Should you be worried about your emails landing in the spam box when you use GIFs?
Though spam filters are always changing and could potentially flag GIFs during their “scoring,” they’ve become so popular that the chances of them being a spam factor are very small. As long as your GIF is not too big (keep it around 500 KB maximum), you have nothing to worry about.
Especially not when you’re using MailerLite to send your GIF email campaigns. Did you know that we’ve been awarded EmailToolTester’s award for ‘Best deliverability’ 3 times in a row?
Our friends at MailerCheck have a tool called Inbox Placement, which tests your emails before sending to see if they land in the inbox or the spam folder. This lets you tweak your campaigns accordingly before hitting ‘send’ so that you can be confident they’ll hit the mark.
When deciding whether to send a GIF in email, keep your target audience in mind. It’s important to create email marketing content that they care about. Ask yourself these questions:
Will they understand the message I am trying to convey?
Are they in a demographic that uses GIFs regularly?
Will this GIF enhance or detract from the email message?
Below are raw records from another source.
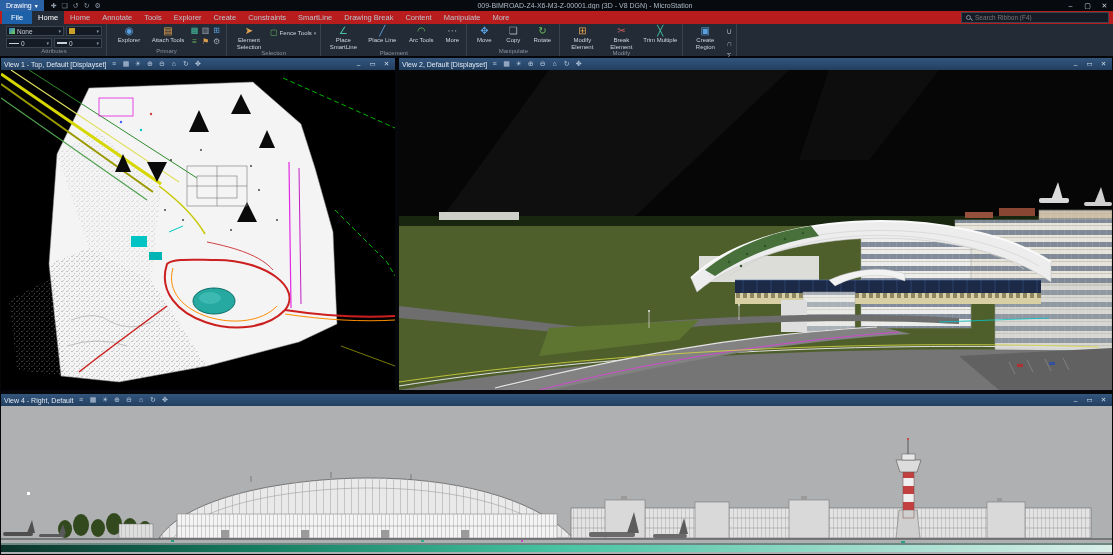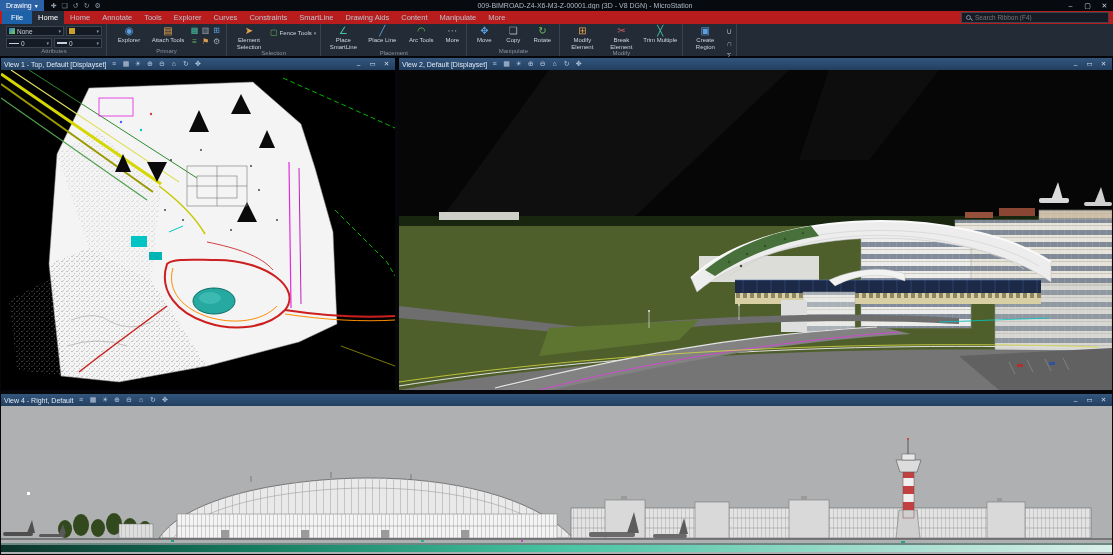--- a/index.html
+++ b/index.html
@@ -98,24 +98,24 @@
     </div>
   </div>
 
   <div class="tabsrow">
     <div class="tab tab-file">File</div>
     <div class="tab active">Home</div>
     <div class="tab">Home</div>
     <div class="tab">Annotate</div>
     <div class="tab">Tools</div>
     <div class="tab">Explorer</div>
-    <div class="tab">Curves</div>
+    <div class="tab">Create</div>
     <div class="tab">Constraints</div>
     <div class="tab">SmartLine</div>
-    <div class="tab">Drawing Aids</div>
+    <div class="tab">Drawing Break</div>
     <div class="tab">Content</div>
     <div class="tab">Manipulate</div>
     <div class="tab">More</div>
     <div class="ribbon-search">
       <span class="mag"></span>
       <input placeholder="Search Ribbon (F4)" style="">
     </div>
   </div>
 
   <div class="ribbon">

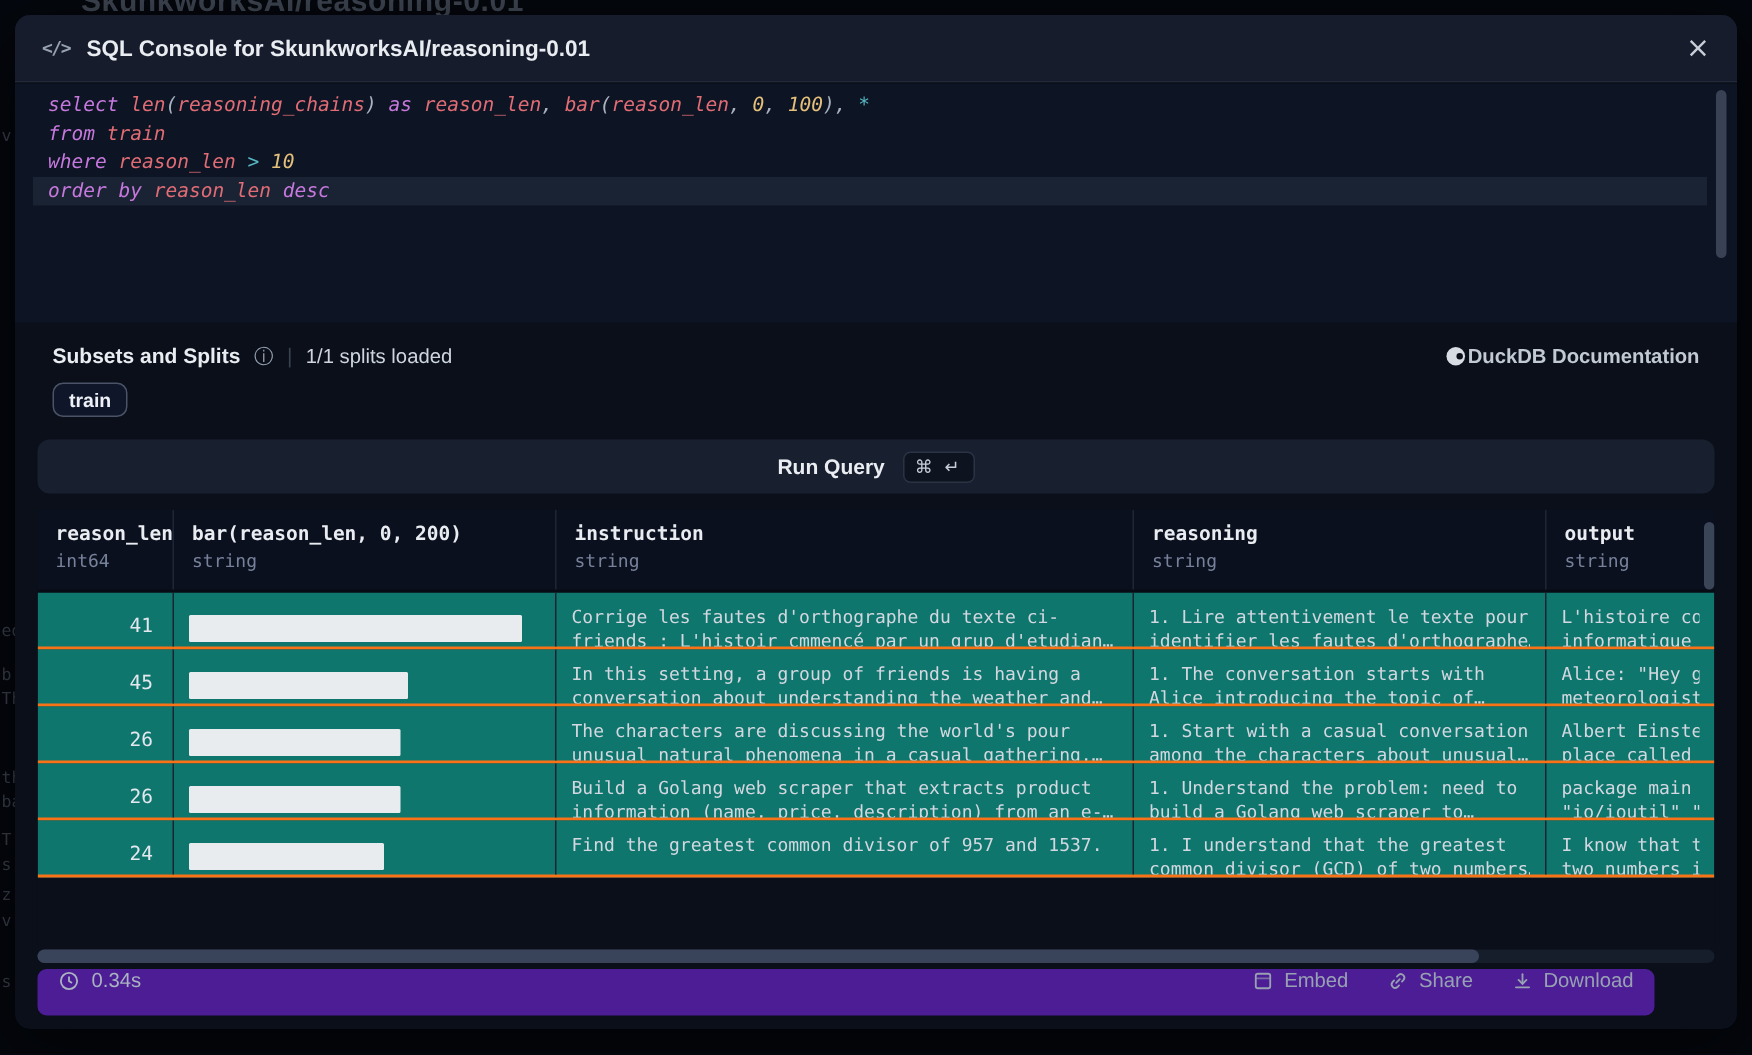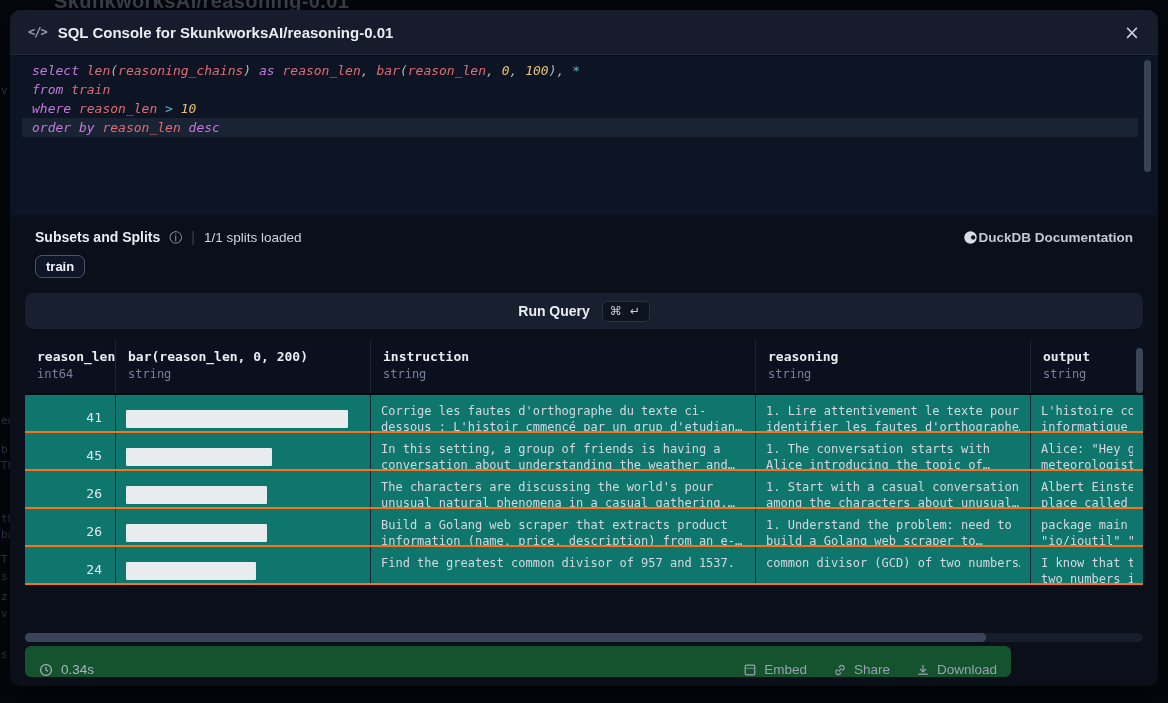--- a/index.html
+++ b/index.html
@@ -76,22 +76,22 @@
                white-space:pre; overflow:hidden; }
   .v-scrollbar { position:absolute; top:8px; right:0; width:7px; height:284px; }
   .v-scrollbar .thumb { width:7px; height:45px; background:#3a4558; border-radius:4px; }
 
   
   .h-scrollbar { position:absolute; top:623px; left:15px; width:1118px; height:9px;
                  background:#161d2b; border-radius:5px; }
   .h-scrollbar .thumb { height:9px; width:86%; background:#39445a; border-radius:5px; }
 
   
-  .footer { position:absolute; top:636px; left:15px; width:986px; height:31px; background:#14532d;
-            border-radius:6px; display:flex; align-items:flex-end; padding:0 14px; }
+  .footer { position:absolute; top:636px; left:15px; width:1078px; height:31px; background:#4c1d95;
+            border-radius:6px; display:flex; align-items:flex-start; padding:0 14px; }
   .duration { display:flex; align-items:center; gap:8px; color:#aab3c0; font-size:13.5px; }
   .footer-actions { margin-left:auto; display:flex; align-items:center; gap:26px; }
   .footer-btn { background:none; border:none; display:flex; align-items:center; gap:7px;
                 color:#97a1b2; font-size:13.5px; font-family:"Liberation Sans",sans-serif; cursor:pointer; }
   .icon-svg { display:block; }
 </style>
 </head>
 <body>
 
 <div class="backdrop">
@@ -178,21 +178,21 @@
         </div>
       </div>
     <div class="tbody" id="tbody">
         <div class="trow">
           <div class="td num">41</div>
           <div class="td">
             <div class="bar" style="width: 222px;"></div>
           </div>
           <div class="td">
             <div class="tline">Corrige les fautes d'orthographe du texte ci-</div>
-            <div class="tline">dessous : L'histoir cmmencé par un grup d'etudian…</div>
+            <div class="tline">friends : L'histoir cmmencé par un grup d'etudian…</div>
           </div>
           <div class="td">
             <div class="tline">1. Lire attentivement le texte pour</div>
             <div class="tline">identifier les fautes d'orthographe…</div>
           </div>
           <div class="td">
             <div class="tline">L'histoire co</div>
             <div class="tline">informatique</div>
           </div>
         </div>
@@ -253,20 +253,21 @@
         <div class="trow">
           <div class="td num">24</div>
           <div class="td">
             <div class="bar" style="width: 130px;"></div>
           </div>
           <div class="td">
             <div class="tline">Find the greatest common divisor of 957 and 1537.</div>
             <div class="tline"></div>
           </div>
           <div class="td">
+            <div class="tline">1. I understand that the greatest</div>
             <div class="tline">common divisor (GCD) of two numbers…</div>
           </div>
           <div class="td">
             <div class="tline">I know that t</div>
             <div class="tline">two numbers i</div>
           </div>
         </div>
       </div>
     <div class="v-scrollbar">
         <div class="thumb"></div>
When it comes to GIFs, less is more. Don’t overuse them. Otherwise, your audience will be overwhelmed by a crowd of flashing lights! One or two well-chosen GIFs is always better than an explosion of animated images.
If you still aren’t sure whether to insert GIFs in your email marketing campaign, you should try A/B testing. This is where you can test two versions of the same email on a small sample of your subscribers before you send it out to everyone. This way, you can try one email with a GIF, and one without, and see which one gets the best results.
GIFs are officially a thing (and not just for the cool kids). Add some life to your emails by implementing a well-placed GIF. Your customers will love to see things moving in their inboxes.
Although GIFs are most known to be funny and engaging, they can also be used to tell a story. Complex theories or instructions can be much more easily explained with moving images, and longer messages can be conveyed in seconds when using imagery.
For your next newsletter, try adding a GIF that fits your brand and email marketing content, and see how your customers react. Our bet is that they’ll be pleasantly surprised!
Editor’s note: This post was last published in November 2020, but it has now been updated with fresh examples and new tips that all the kids are using.